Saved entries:
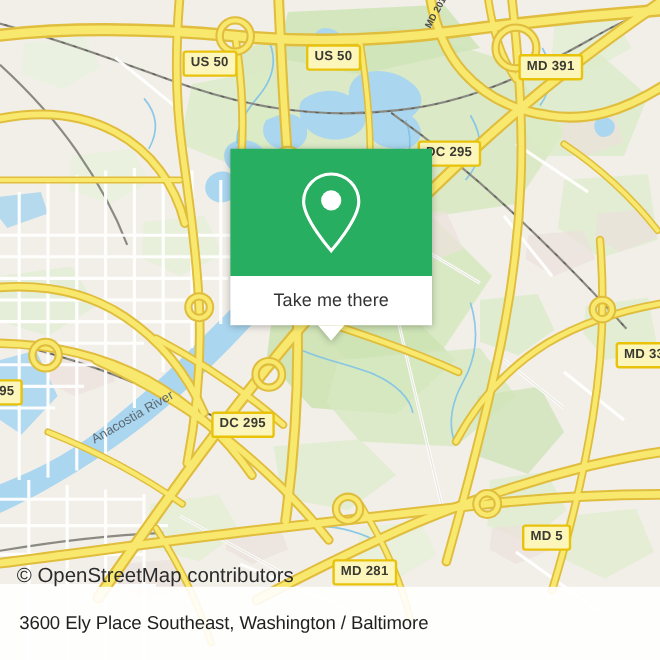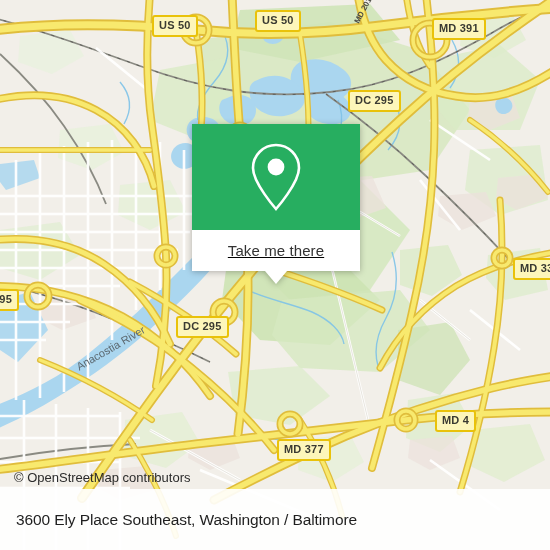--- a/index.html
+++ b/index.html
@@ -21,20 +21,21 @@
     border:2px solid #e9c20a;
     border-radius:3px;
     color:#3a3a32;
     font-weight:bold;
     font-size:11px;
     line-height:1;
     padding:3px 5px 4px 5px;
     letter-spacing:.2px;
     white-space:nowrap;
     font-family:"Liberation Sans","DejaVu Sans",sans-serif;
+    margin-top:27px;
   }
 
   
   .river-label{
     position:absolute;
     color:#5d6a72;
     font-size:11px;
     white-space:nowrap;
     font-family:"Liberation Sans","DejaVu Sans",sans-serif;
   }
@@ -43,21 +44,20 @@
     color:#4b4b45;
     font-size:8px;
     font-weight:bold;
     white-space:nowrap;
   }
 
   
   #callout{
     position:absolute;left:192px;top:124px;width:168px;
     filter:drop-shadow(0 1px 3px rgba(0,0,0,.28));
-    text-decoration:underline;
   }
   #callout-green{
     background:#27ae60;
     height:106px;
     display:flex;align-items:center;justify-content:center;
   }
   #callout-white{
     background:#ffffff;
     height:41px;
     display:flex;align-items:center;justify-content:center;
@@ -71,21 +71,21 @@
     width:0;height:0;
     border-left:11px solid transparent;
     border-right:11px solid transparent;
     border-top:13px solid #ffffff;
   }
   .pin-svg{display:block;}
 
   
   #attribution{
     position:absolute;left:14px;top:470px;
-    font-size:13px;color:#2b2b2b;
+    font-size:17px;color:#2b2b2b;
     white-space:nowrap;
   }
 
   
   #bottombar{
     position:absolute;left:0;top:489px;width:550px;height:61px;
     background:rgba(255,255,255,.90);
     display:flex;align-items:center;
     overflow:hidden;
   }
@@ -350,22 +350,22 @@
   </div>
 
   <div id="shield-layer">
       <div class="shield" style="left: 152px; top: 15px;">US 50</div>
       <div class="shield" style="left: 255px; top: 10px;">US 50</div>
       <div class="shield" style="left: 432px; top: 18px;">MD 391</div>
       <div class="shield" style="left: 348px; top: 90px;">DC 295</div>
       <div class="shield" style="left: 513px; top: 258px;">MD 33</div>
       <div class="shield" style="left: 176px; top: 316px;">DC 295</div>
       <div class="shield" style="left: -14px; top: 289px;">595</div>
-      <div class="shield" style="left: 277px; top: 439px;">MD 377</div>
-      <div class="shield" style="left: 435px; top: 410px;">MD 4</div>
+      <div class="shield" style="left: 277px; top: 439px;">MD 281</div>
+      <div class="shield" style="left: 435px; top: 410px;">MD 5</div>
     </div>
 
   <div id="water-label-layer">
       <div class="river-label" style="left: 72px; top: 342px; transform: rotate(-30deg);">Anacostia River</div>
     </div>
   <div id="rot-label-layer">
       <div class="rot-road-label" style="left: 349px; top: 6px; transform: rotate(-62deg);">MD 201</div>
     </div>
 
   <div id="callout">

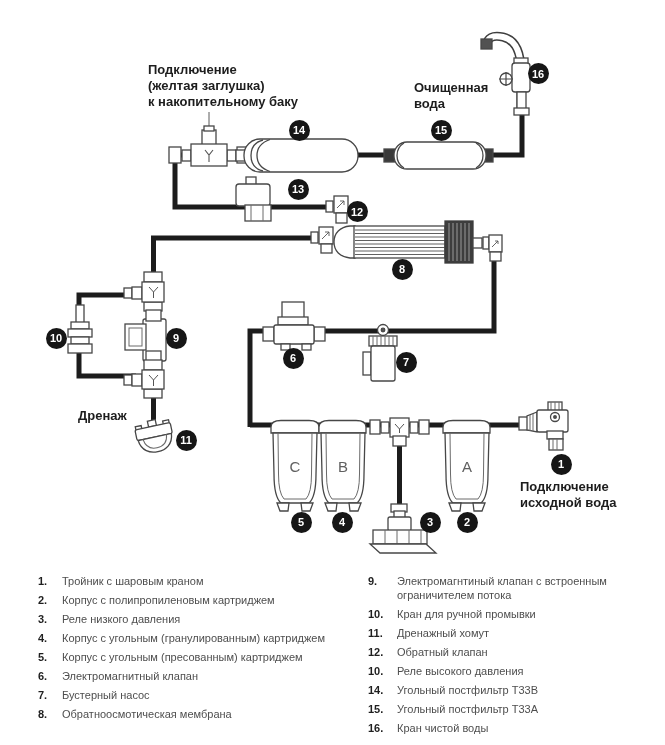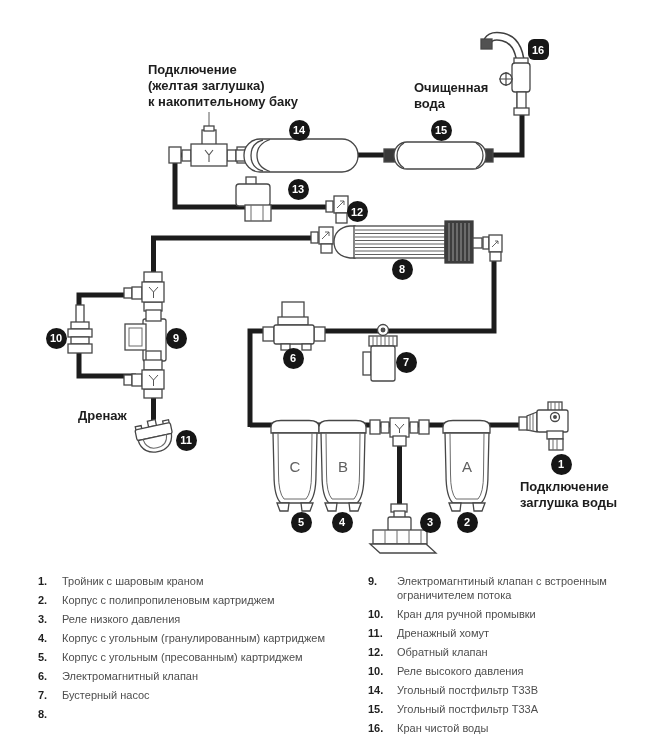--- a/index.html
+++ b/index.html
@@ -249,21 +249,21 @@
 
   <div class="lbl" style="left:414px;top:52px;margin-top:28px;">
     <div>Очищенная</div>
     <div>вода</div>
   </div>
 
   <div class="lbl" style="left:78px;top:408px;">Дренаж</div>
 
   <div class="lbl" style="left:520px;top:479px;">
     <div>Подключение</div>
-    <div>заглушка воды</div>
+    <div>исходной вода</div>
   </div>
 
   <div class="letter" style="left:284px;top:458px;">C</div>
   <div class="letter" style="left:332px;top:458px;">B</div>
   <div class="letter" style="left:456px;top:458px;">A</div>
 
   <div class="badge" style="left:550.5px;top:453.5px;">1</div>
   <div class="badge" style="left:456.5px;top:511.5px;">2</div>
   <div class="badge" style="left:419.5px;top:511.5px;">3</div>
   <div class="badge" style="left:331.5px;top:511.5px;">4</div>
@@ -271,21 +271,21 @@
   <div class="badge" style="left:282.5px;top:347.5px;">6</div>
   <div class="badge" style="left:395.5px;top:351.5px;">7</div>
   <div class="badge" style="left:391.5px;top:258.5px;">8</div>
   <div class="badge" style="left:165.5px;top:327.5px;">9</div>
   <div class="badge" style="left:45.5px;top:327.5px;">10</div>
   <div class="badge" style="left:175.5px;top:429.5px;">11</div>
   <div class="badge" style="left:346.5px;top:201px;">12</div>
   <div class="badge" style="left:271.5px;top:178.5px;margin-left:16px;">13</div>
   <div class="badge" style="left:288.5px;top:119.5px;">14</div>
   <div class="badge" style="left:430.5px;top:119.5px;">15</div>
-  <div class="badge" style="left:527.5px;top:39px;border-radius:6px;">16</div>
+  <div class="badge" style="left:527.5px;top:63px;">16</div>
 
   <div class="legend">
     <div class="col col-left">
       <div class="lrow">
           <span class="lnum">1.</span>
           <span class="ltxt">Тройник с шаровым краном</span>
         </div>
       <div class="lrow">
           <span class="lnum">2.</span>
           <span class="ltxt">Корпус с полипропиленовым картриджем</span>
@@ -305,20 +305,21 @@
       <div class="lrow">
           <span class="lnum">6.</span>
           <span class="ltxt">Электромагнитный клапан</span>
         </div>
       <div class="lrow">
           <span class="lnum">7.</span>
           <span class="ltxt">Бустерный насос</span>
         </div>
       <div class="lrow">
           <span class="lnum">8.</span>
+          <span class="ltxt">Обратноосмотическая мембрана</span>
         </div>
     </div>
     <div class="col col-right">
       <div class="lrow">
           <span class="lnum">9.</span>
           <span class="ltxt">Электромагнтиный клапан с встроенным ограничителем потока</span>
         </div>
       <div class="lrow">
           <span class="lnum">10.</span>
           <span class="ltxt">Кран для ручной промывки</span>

Your goal: Only the lines above that hold "letter" are wanted. Show every one of them.

Answer space:
     letter-spacing:.2px;
   <div class="letter" style="left:284px;top:458px;">C</div>
   <div class="letter" style="left:332px;top:458px;">B</div>
   <div class="letter" style="left:456px;top:458px;">A</div>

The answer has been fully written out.